Segment Open

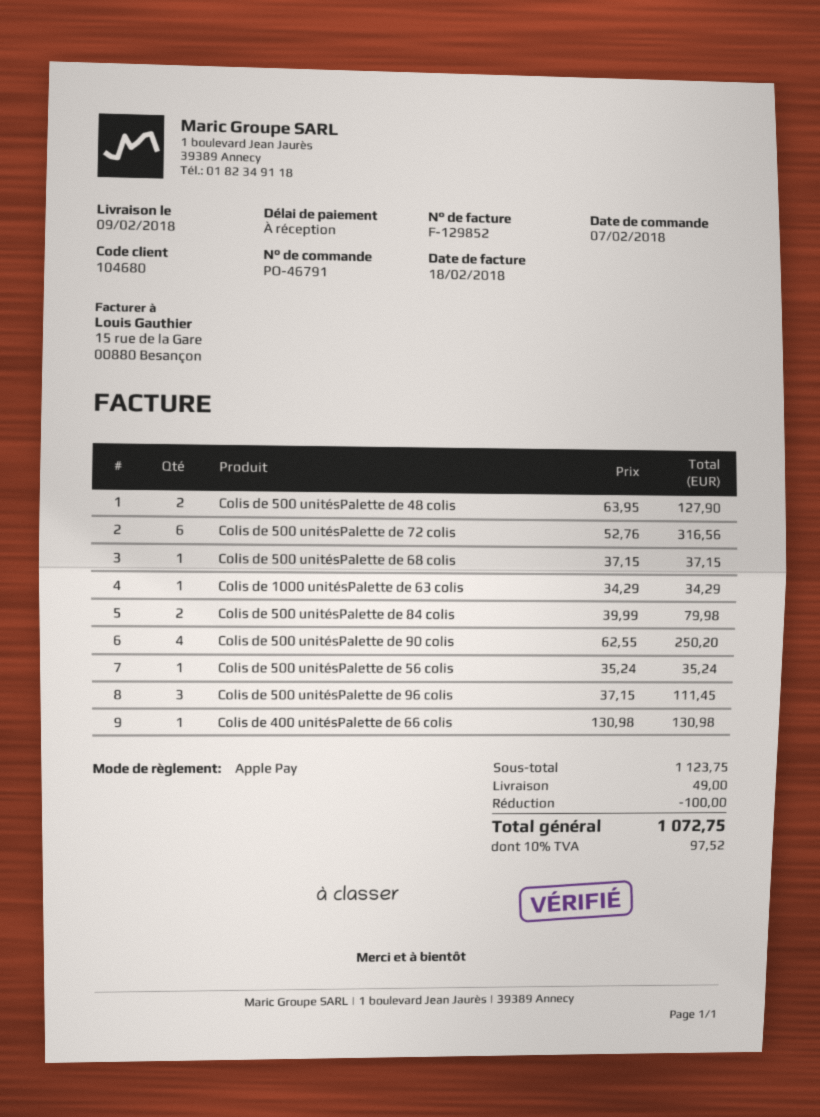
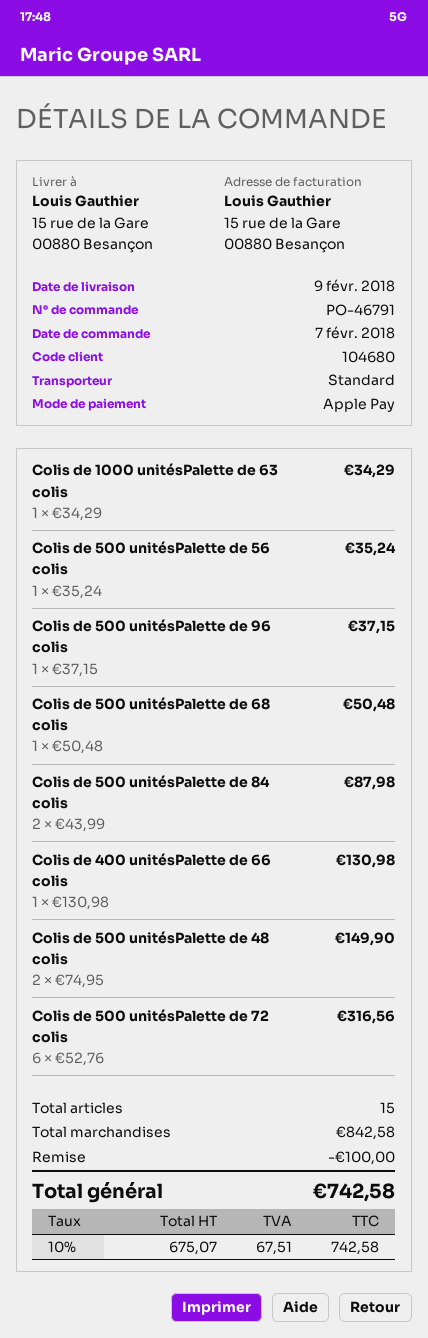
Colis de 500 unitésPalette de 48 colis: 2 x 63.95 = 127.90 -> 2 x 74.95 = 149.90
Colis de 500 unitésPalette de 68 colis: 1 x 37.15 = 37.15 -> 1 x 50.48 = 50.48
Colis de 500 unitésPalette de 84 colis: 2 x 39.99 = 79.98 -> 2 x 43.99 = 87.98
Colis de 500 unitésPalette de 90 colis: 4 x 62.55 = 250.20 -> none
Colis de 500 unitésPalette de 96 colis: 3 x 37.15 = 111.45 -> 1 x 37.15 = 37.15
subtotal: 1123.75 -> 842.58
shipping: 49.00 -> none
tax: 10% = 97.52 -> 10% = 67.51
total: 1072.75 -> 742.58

Segment Closed

▶ **PROBLEM DETAILS**
Where in the records does the word "Colis" appear? Copy each line that holds it.

▶ **RESPONSE TO THE EXERCISE**
Colis de 500 unitésPalette de 48 colis: 2 x 63.95 = 127.90 -> 2 x 74.95 = 149.90
Colis de 500 unitésPalette de 68 colis: 1 x 37.15 = 37.15 -> 1 x 50.48 = 50.48
Colis de 500 unitésPalette de 84 colis: 2 x 39.99 = 79.98 -> 2 x 43.99 = 87.98
Colis de 500 unitésPalette de 90 colis: 4 x 62.55 = 250.20 -> none
Colis de 500 unitésPalette de 96 colis: 3 x 37.15 = 111.45 -> 1 x 37.15 = 37.15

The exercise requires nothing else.